Pourquoi préférer les chiffres aux mots ? Les chiffres, dans leur éloquence sèche, ont une force de vérité à nulle autre pareille. Les mots, portés par une phraséologie creuse, masquent souvent la vérité.Un vrai rideau de fumée ! 2 763 : retenez ce chiffre. C’est le nombre des grossesses enregistrées dans nos écoles au cours de l’année scolaire 2017-2018. Source : le ministère de l’Enseignement secondaire. L’information est chiffrée. Sa source est identifiée. Elle prend, du coup, une place particulière dans nos consciences.
Gravissime, en effet, cette confusion entre l’école et la maternité. Nous connaissions le phénomène des notes dites « sexuellement transmissibles ». En voici un nouveau. A défaut de doper le Bénin intellectuellement, il promet de le renforcer démographiquement. On ne récolte que ce qu’on a semé. Une grande leçon est à tirer de l’aventure de l’école-maternité : donnons aux faits toute leur place, mais imposons-nous la discipline de les étayer par et avec des données chiffrées. Quelques exemples à l’appui de notre argumentaire.
La silhouette, l’ombre projetée de notre administration générale, c’est le retard. Cela ne gène plus personne. On semble même convenir que c’est bien qu’il en soit ainsi. Rien ne presse. L’usager peut attendre, sinon, ciao ! Que nous coûtent-ils, quotidiennement, annuellement nos retards dans notre administration ? Il est temps que nous en ayons une idée claire, sur la foi d’une évaluation chiffrée. La preuve sera ainsi faite que la facture de nos retards est plus importante que celle de l’ensemble des primes et avantages que nous réclamons à cor et à cri et à coups de grèves. Dans ces conditions, qui doit quoi à qui ? Qui est débiteur de quoi à qui ?
Nos routes sont des nids à problèmes. Nous n’en avons pas beaucoup. Mais comment nous comportons-nous sur les quelques unes que nous avons pu construire à la sueur de nos fronts ? Nous devrions pouvoir déterminer, d’une année à l’autre, le volume, le poids des ordures dont nous encombrons nos voies du fait de notre incivisme. Nous devrions pouvoir dire le nombre de lampadaires annuellement renversés sur nos voies du fait de notre inconscience. Nous devrions pouvoir chiffrer ce que nous coûtent les bouches d’égout volées, les panneaux de signalisation dérobés ou détruits du fait de notre irresponsabilité. Nous devrions pouvoir apprécier, chiffres en main, les graves agressions contre ces voies : pavés cassés, carrefours piétinés, bitume méchamment griffé, garde-fous tamponnés ou emportés. Ne parlons pas des accidents sur nos voies avec leur lot de blessés graves et de morts. Des statistiques devraient nous aider à saisir nos progrès ou nos reculs en matière de sécurité, d’une année à l’autre, en vue de mesures appropriées, adaptées, voire ciblées.

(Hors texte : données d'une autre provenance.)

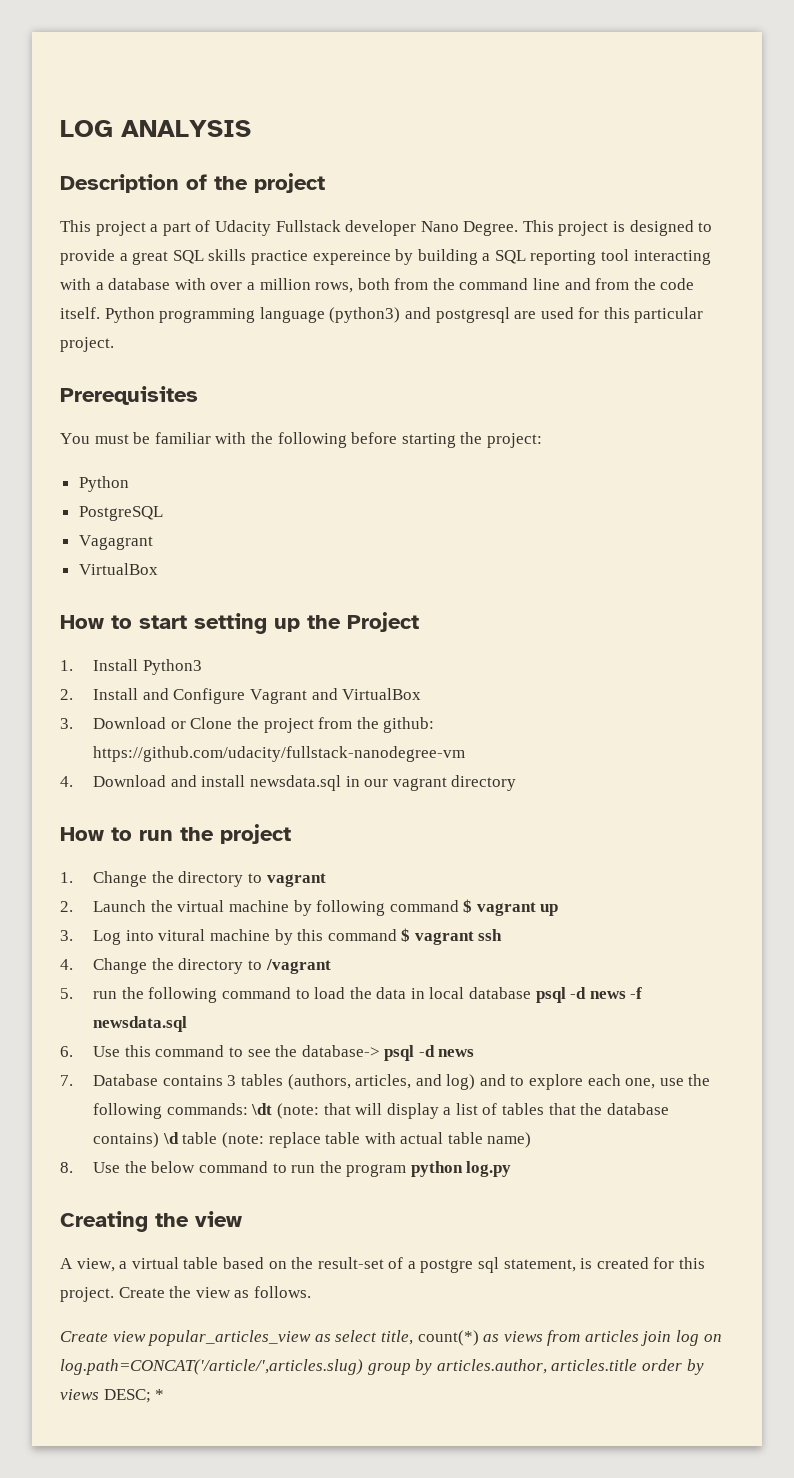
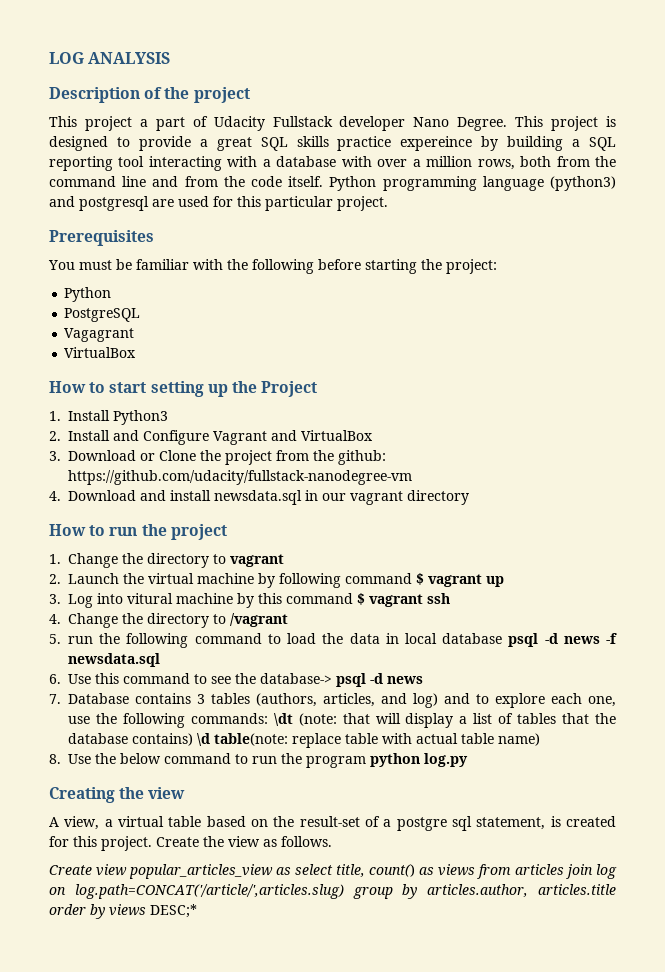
- 7. Database contains 3 tables (authors, articles, and log) and to explore each one, use the following commands: \dt (note: that will display a list of tables that the database contains) \d table (note: replace table with actual table name)
+ 7. Database contains 3 tables (authors, articles, and log) and to explore each one, use the following commands: \dt (note: that will display a list of tables that the database contains) \d table(note: replace table with actual table name)
- Create view popular_articles_view as select title, count(*) as views from articles join log on log.path=CONCAT('/article/',articles.slug) group by articles.author, articles.title order by views DESC; *
+ Create view popular_articles_view as select title, count() as views from articles join log on log.path=CONCAT('/article/',articles.slug) group by articles.author, articles.title order by views DESC;*

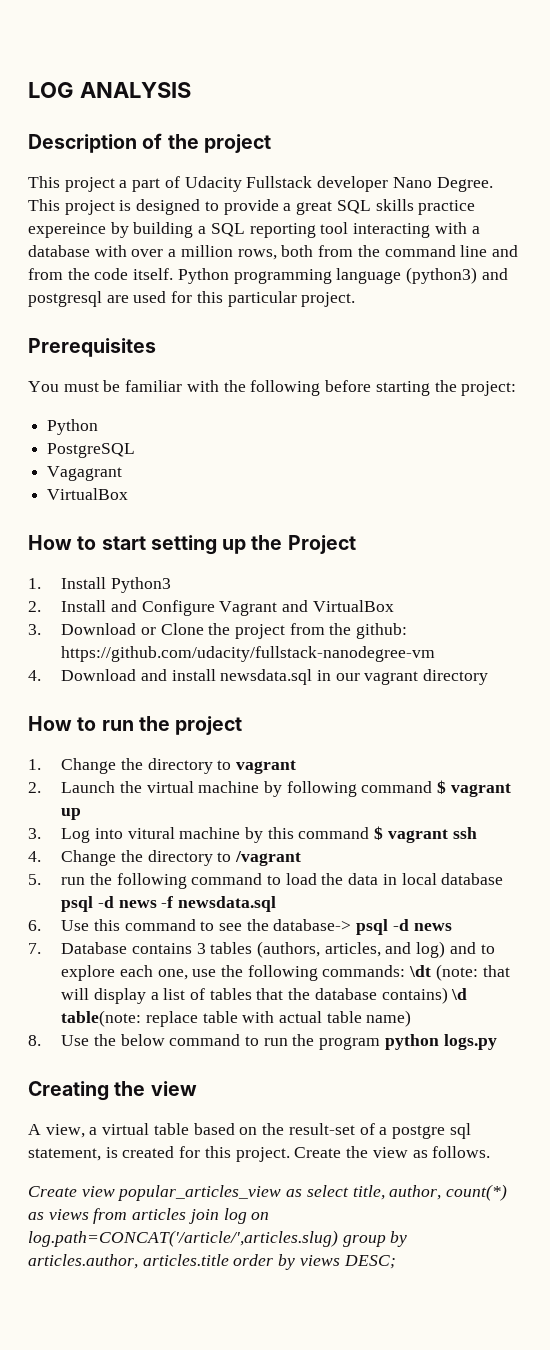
- 8. Use the below command to run the program python log.py
+ 8. Use the below command to run the program python logs.py
- Create view popular_articles_view as select title, count() as views from articles join log on log.path=CONCAT('/article/',articles.slug) group by articles.author, articles.title order by views DESC;*
+ Create view popular_articles_view as select title, author, count(*) as views from articles join log on log.path=CONCAT('/article/',articles.slug) group by articles.author, articles.title order by views DESC;

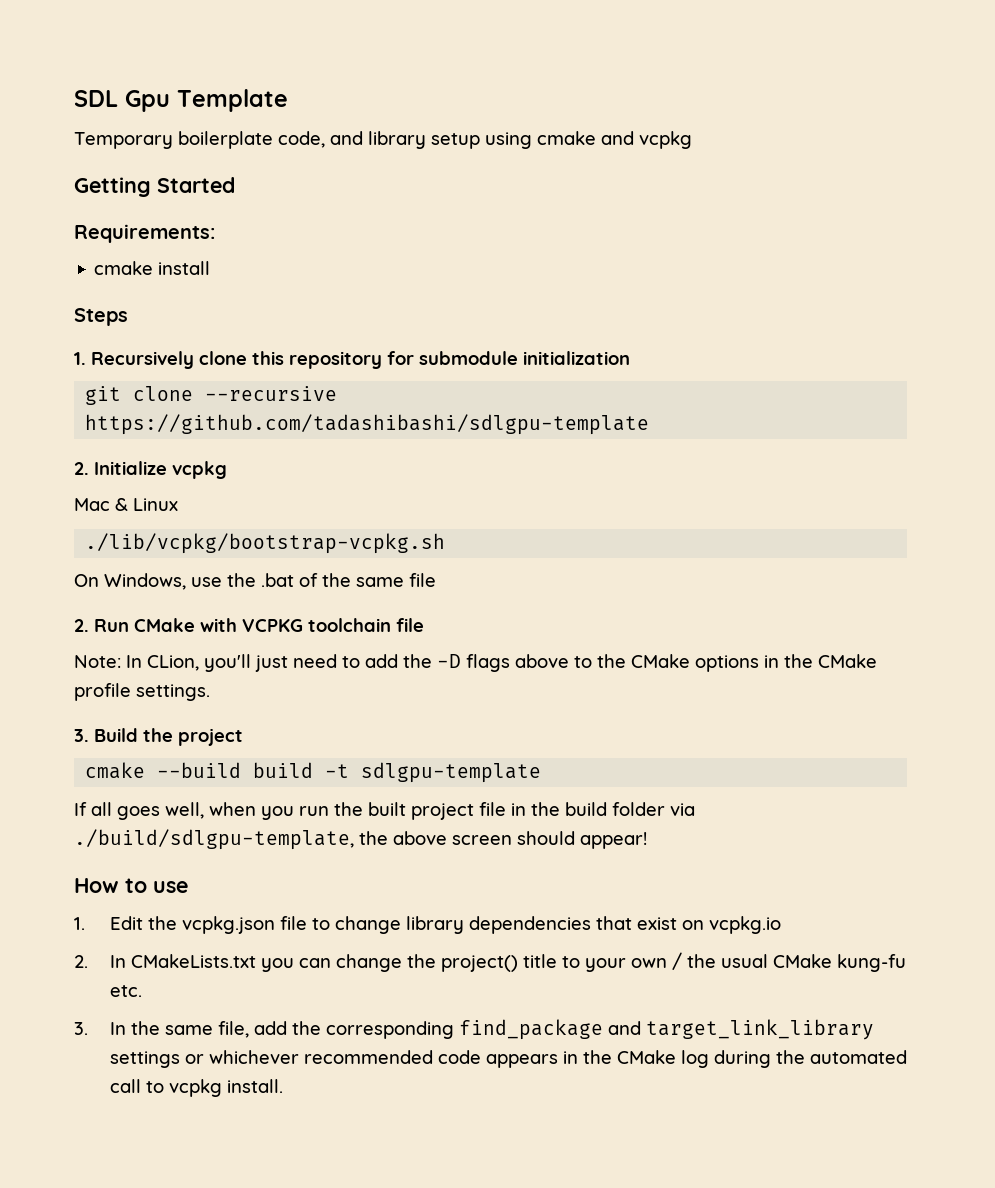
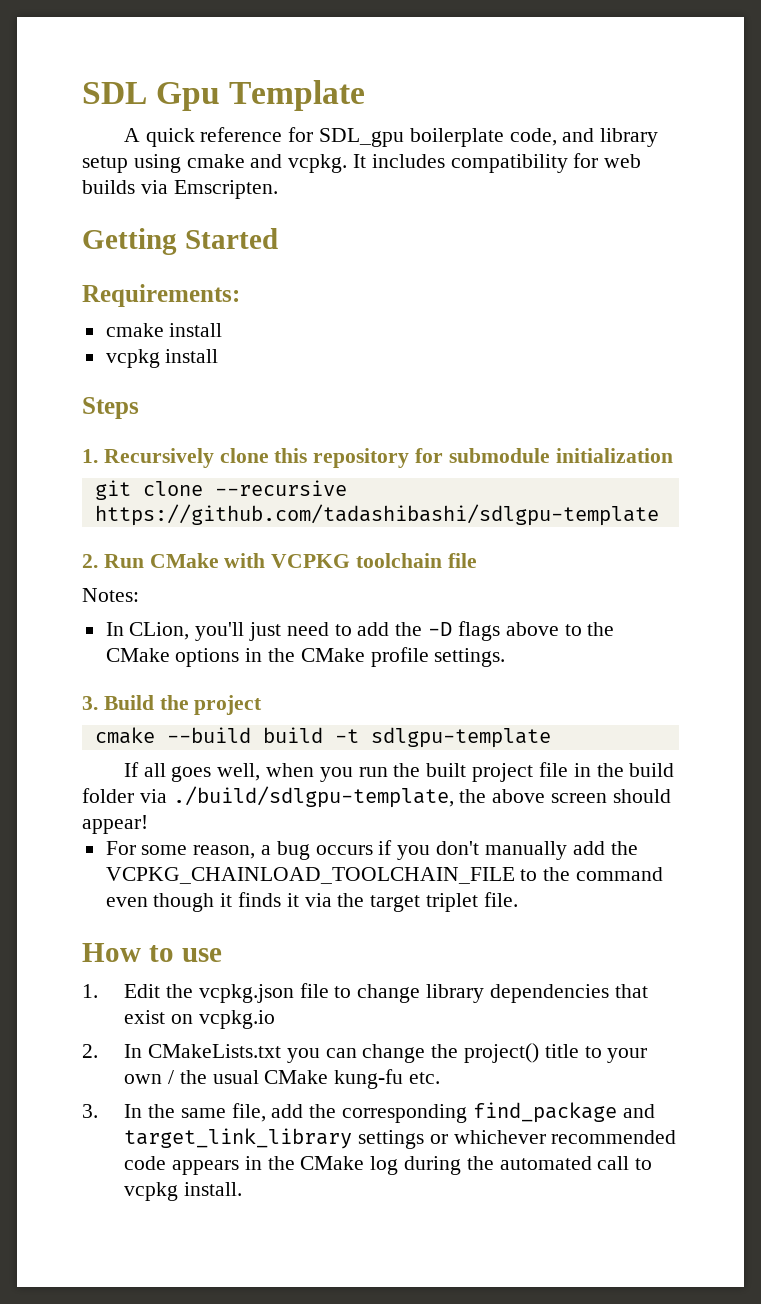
- Temporary boilerplate code, and library setup using cmake and vcpkg
+ A quick reference for SDL_gpu boilerplate code, and library setup using cmake and vcpkg. It includes compatibility for web builds via Emscripten.
+ vcpkg install
- 2. Initialize vcpkg
- Mac & Linux
- ./lib/vcpkg/bootstrap-vcpkg.sh
- On Windows, use the .bat of the same file
- Note: In CLion, you'll just need to add the -D flags above to the CMake options in the CMake profile settings.
+ Notes:
+ In CLion, you'll just need to add the -D flags above to the CMake options in the CMake profile settings.
+ For some reason, a bug occurs if you don't manually add the VCPKG_CHAINLOAD_TOOLCHAIN_FILE to the command even though it finds it via the target triplet file.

Connaissons-nous le nombre exact de conducteurs de taxis-motos » « Zémidjan » en service dans l’agglomération de Cotonou ? De quels départements et communes de notre pays viennent-ils ? Dans quelles tranches d’âges se situent-ils ? Niveau d’étude. Cursus scolaire. Diplômes obtenus. Raisons du choix de cette activité. Situation matrimoniale… Aucune gouvernance digne de ce nom ne peut passer par pertes et profits le phénomène « Zémidjan ». Aucune administration ne peut se contenter de voir aller et venir des jeunes gens au gré des services informels qu’ils rendent, dans la débrouille la plus totale. Le secteur « Zémidjan » attend une politique nationale de reprise en main. Une telle politique ne peut être engagée qu’avec des données fiables et autant que possibles chiffrées.
Dans le secteur scolaire, les pourcentages rendus publics sur chacun de nos examens ont une résonnance forte dans nos consciences. Nous avons une idée plus exacte du niveau de nos apprenants. Nous appréhendons les performances ou les contreperformances des différents établissements scolaires. Nous situons mieux les responsabilités et à tous les niveaux. Loin des généralisations inopérantes.
L’affaire autour de laquelle nous venons de boire la coupe de la honte jusqu’à la lie, l’affaire des jeunes footballeurs sur l’âge desquels nous avons triché, nous ramène à la vérité des chiffres. Au XXIème siècle, on n’estime plus l’âge d’un individu. On connaît son âge. Son état civil en atteste, en fait foi. Tout le reste n’est que bricolage et tricherie. Voulons-nous rester dans les ténèbres et faire du sur-place ou voulons-nous aller vers la lumière de la connaissance et rester dans la caravane des peuples qui gagnent ? La question est posée. A chacun d’y répondre.